# WHAT TO PRODUCE:
Take every line from the entries below that includes the word "arround" and copy it.

# INFORMATION SUPPLIED:
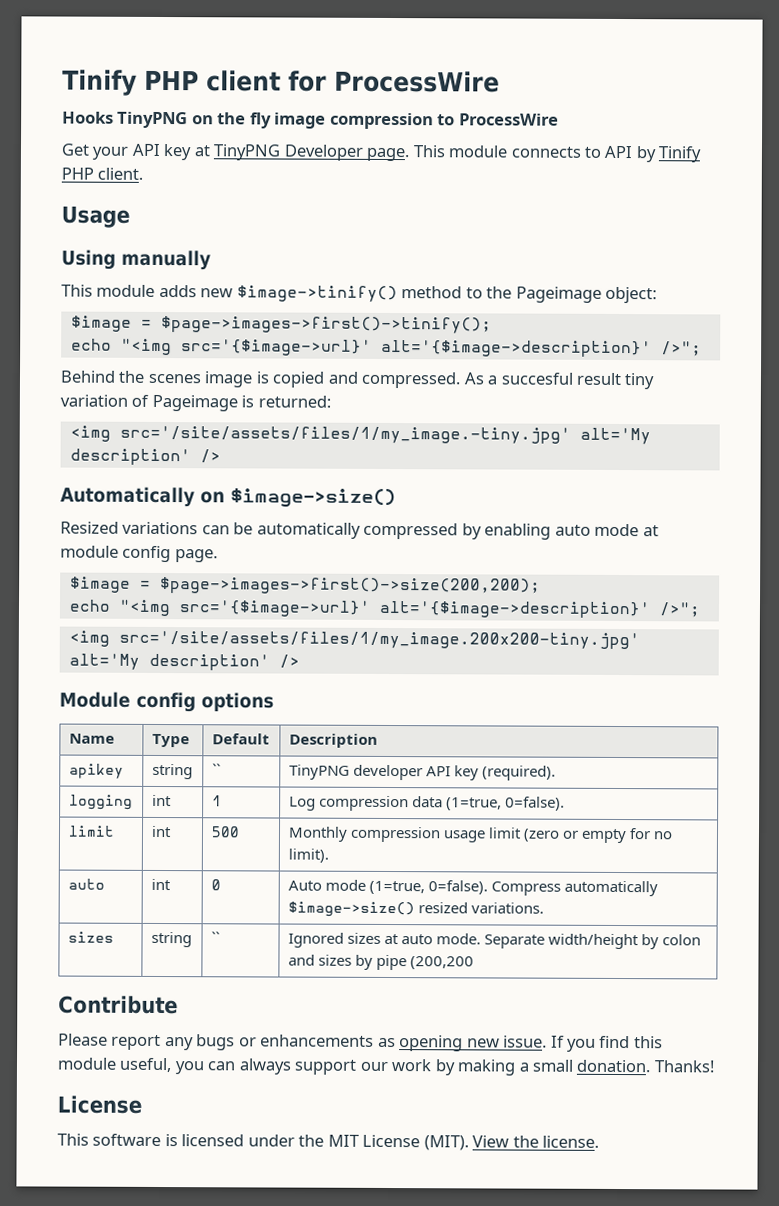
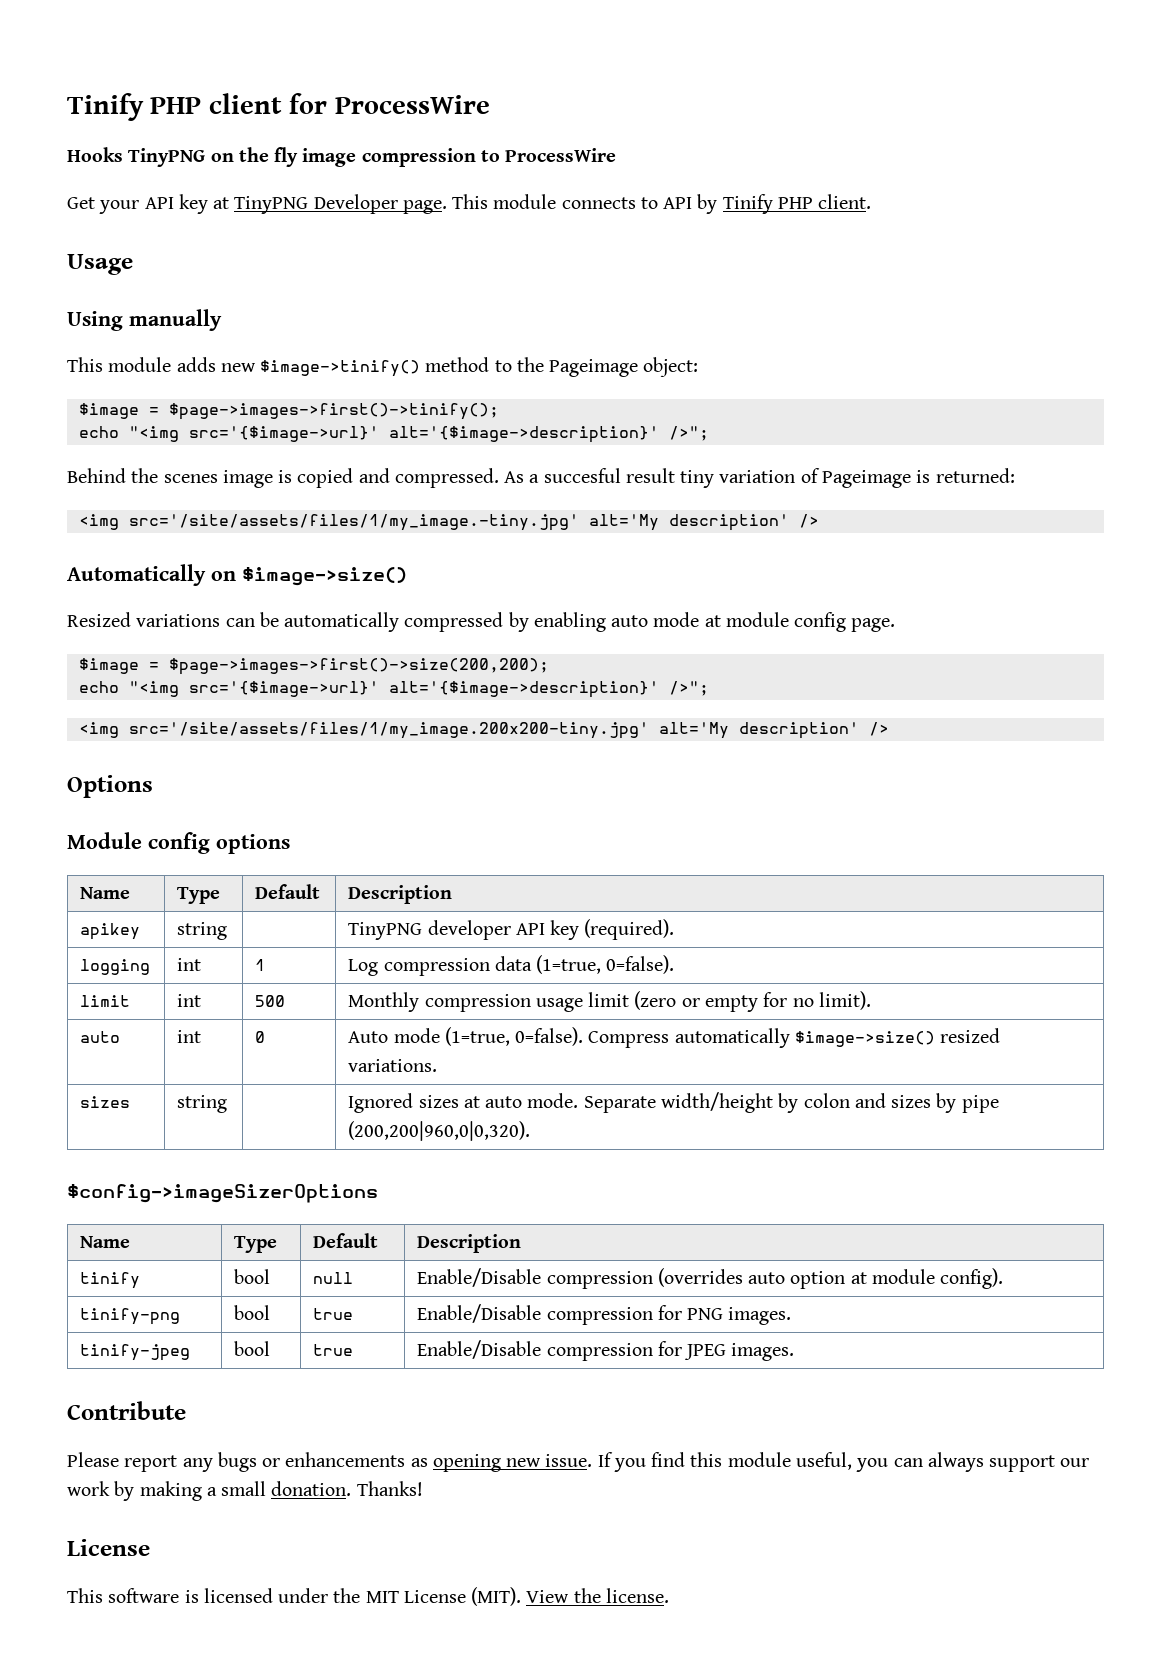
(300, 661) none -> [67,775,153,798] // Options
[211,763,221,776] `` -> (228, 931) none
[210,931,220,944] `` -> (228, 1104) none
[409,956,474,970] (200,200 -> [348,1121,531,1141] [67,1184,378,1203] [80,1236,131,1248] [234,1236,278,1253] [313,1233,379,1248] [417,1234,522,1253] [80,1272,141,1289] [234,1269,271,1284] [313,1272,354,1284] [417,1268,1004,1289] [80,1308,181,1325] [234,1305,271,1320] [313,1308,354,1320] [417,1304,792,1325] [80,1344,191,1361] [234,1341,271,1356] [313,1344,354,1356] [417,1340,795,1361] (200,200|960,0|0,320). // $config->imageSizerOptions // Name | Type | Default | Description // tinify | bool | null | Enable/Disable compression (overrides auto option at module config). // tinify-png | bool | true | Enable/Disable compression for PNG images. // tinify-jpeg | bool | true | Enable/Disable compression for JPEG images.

...

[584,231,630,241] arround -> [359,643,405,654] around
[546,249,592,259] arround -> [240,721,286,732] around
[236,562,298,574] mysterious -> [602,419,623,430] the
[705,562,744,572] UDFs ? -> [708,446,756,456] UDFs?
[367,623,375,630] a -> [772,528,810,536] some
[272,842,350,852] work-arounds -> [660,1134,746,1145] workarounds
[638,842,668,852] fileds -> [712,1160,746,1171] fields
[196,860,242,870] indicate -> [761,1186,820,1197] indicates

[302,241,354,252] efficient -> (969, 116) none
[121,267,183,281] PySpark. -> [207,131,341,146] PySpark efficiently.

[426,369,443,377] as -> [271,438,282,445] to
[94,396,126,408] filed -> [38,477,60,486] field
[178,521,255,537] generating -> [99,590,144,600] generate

* * *

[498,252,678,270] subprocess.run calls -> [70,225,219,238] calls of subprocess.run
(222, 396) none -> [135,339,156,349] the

# ANSWER TO THE EXERCISE:
[584,231,630,241] arround -> [359,643,405,654] around
[546,249,592,259] arround -> [240,721,286,732] around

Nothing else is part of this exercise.